Thelma West, perle rare nigériane dans le monde des diamantaires
Si les principaux pays producteurs de diamants sont africains, les experts sont essentiellement occidentaux ou indiens. Thelma West, Nigériane installée à Londres, est l'une des rarissimes africaines dans ce milieu très fermé et masculin. Cette jeune femme de 32 ans, diamants scintillant aux doigts et aux poignets, nous reçoit dans l'un des bureaux de ses sociétés de négoce de diamants et de création joaillière.
Discrétion et sécurité sont de mise: immeuble anonyme, interphone au nom cryptique, porte blindée et caméras de surveillance. Son profil est atypique à plus d'un titre. Elle appartient à la minuscule communauté juive du Nigeria forte de 40.000 membres sur 140 millions d'habitants, elle est la première de sa famille à travailler dans l'univers des diamants. Sa carrière est d'autant plus surprenante que le Nigeria ne produit pas de diamants. "Oui je suis la seule jeune femme juive nigériane dans le commerce du diamant et je ne connais pas d'autres Africaines", dit-elle à l'AFP, tout en confiant ne "pas trop aimer les étiquettes".
De Lagos à Anvers
"A 16 ans, j'ai quitté Lagos pour venir finir mes études secondaires au Royaume-Uni", raconte cette aînée de cinq enfants à l'"enfance très heureuse" dans un milieu privilégié. En ligne de mire, une "carrière solide": médecin, ingénieur, banquier, les seules professions qui aient grâce au pays.
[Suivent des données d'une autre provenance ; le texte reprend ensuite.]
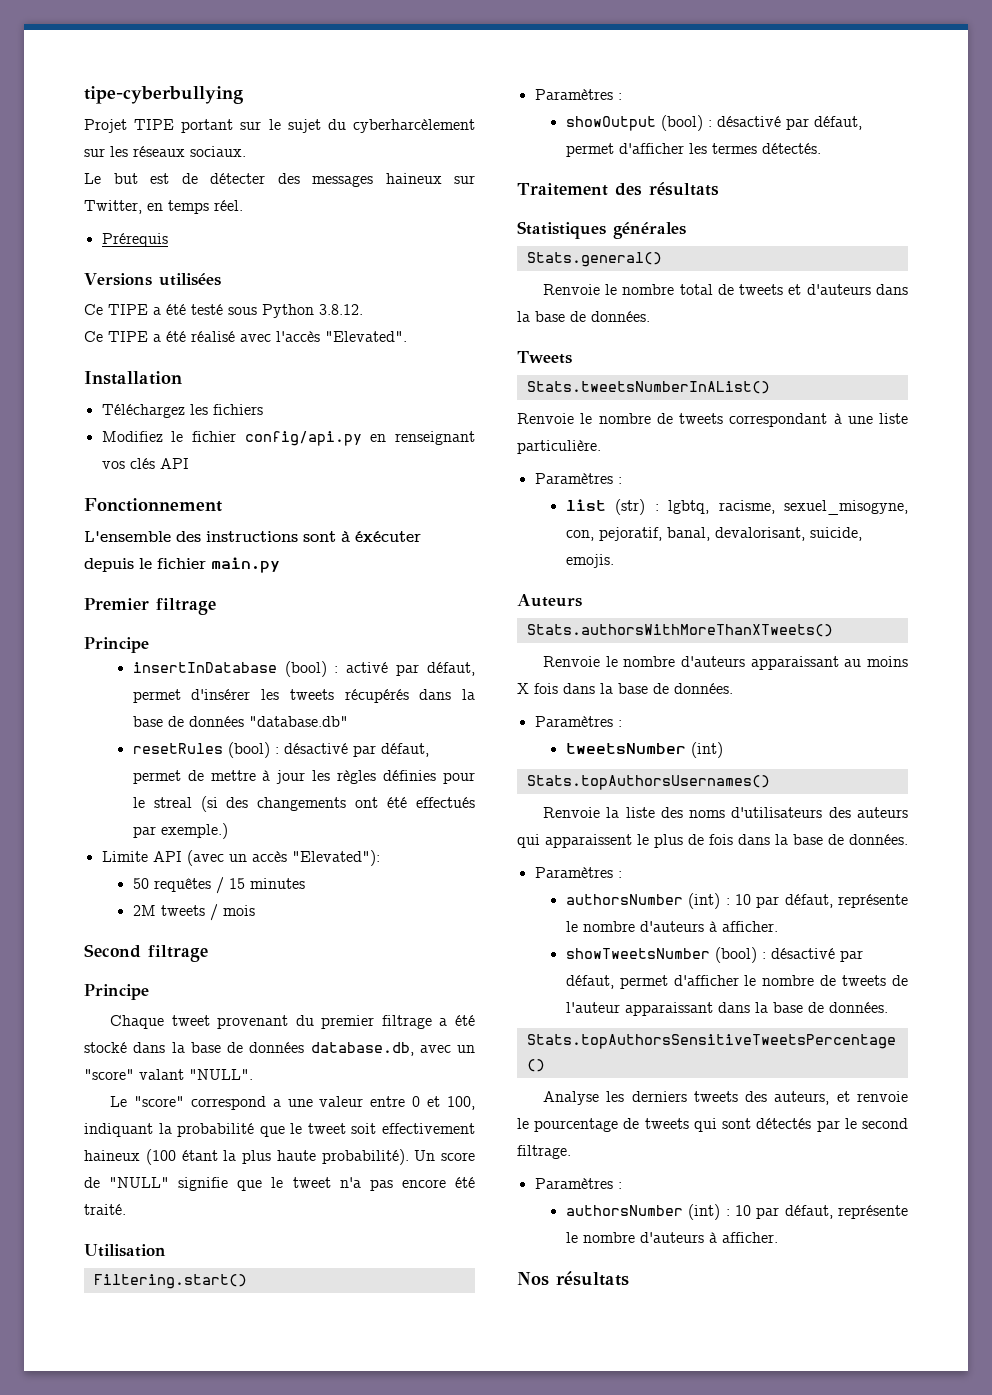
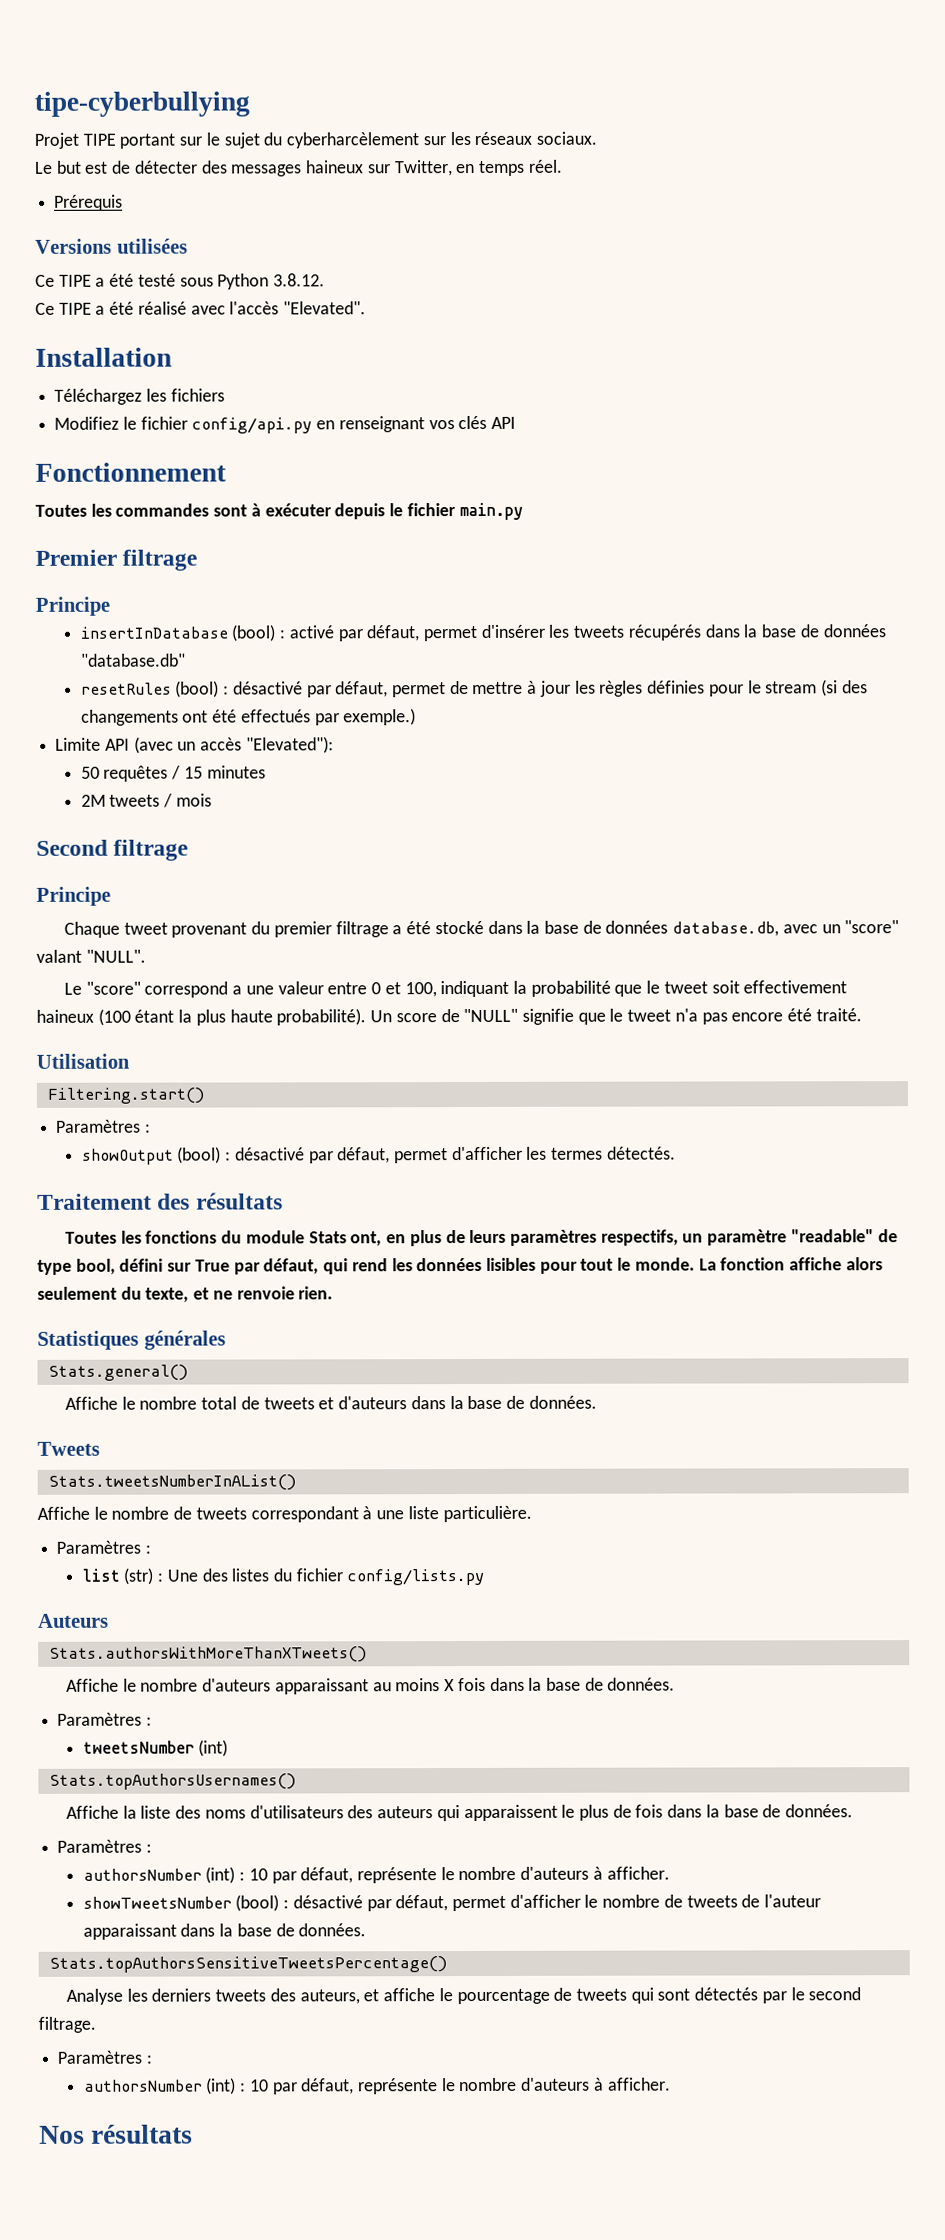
[84,531,298,542] L'ensemble des instructions -> [35,503,210,517] Toutes les commandes
[355,531,421,542] éxécuter -> [264,503,332,517] exécuter
[153,797,192,808] streal -> [765,681,818,694] stream
(719, 189) none -> [65,1229,898,1247] [37,1257,883,1275] [37,1286,334,1303] // Toutes les fonctions du module Stats ont, en plus de leurs paramètres respectifs, un paramètre "readable" de type bool, défini sur True par défaut, qui rend les données lisibles pour tout le monde. La fonction affiche alors seulement du texte, et ne renvoie rien.
[542,284,600,295] Renvoie -> [65,1396,119,1410] Affiche
[517,413,574,424] Renvoie -> [37,1506,90,1520] Affiche
[668,500,908,515] [565,527,862,541] [565,554,614,568] lgbtq, racisme, sexuel_misogyne, con, pejoratif, banal, devalorisant, suicide, emojis. -> [166,1568,485,1586] Une des listes du fichier config/lists.py
[542,656,600,667] Renvoie -> [66,1678,120,1692] Affiche
[542,807,600,818] Renvoie -> [66,1805,120,1819] Affiche
[857,1091,908,1102] renvoie -> [383,1988,436,2002] affiche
Mais son attirance pour les diamants est irrésistible. C'est dans la boîte à bijoux maternelle que ses premiers émois pour ces pierres sont nés. "Lorsque nous organisions une fête, ma mère me parait de petites pierres, boucles d'oreilles, bracelet en me disant de ne pas les perdre", se rappelle cette fille d'une ancienne employée du brasseur Guinness et d'un industriel et promoteur immobilier. Mais plus que la beauté, ce sont les secrets de ces pierres qu'elle veut percer. D'où sa décision d'aller à Anvers, la capitale mondiale du diamant, à 17 ans, "sans y connaître personne", afin d'intégrer l'école de renommée internationale Hoge Raad Voor Diamant. "Les cours ne me suffisaient pas. L'essentiel de la connaissance vient en manipulant quotidiennement les diamants", dit-elle. Elle cherche donc un stage auprès d'un diamantaire. En vain pendant six mois. Jusqu'à ce que David, l'un d'entre eux, l'accueille chaque soir après les cours pendant un an. A Londres, pince métallique en main, elle explique les spécificités de quelques-uns de ses diamants à l'AFP. "Celui-ci vaut un peu plus de 100.000 livres. Sa couleur est un peu faible mais il a été parfaitement coupé et reflète la lumière à merveille".
Moins de 50 clients
Après Anvers, elle est recrutée "par l'un des plus grands fournisseurs de diamants en Europe" basé à Barcelone en Espagne. "C'était comme être jetée dans le grand bain. J'avais 19 ans. J'étais responsable du moindre diamant que possédait la société". Elle y passera quatre ans avant de monter sa propre structure à Londres, aidée par d'anciennes camarades de classe de Lagos devenues banquières d'affaire. Thelma West travaille pour "moins de 50 clients dont 12 investisseurs". Ils sont Suisses, Russes, "une poignée de Français". Africains aussi "du Ghana, du Nigeria". Femmes au foyer, banquières, hommes d'affaires. Les relations se nouent "par le bouche à oreille". Entourée d'une équipe de dix femmes, elle fabrique elle-même toutes ses créations qui sont garanties à vie.
Sa création la plus ambitieuse
Un collier sur-mesure de près de 2 millions de livres. Cette grande sportive -tennis et zumba pour "effacer les mauvaises journées"- travaille également à "créer un atelier" au Nigeria pour former les jeunes filles à la découpe de pierres précieuses, à la gémologie et à la création joaillière. "Un peu comme ce qu'a fait l'Inde".
Son rêve
Terminer la fabrication d'un "objet révolutionnaire" qu'elle a conçu. Destiné à tous les diamantaires, il s'agit de moderniser un outil ancestral de la profession en le dotant d'innovations high tech. Tradition et innovation, un mariage qui illustre son ambition.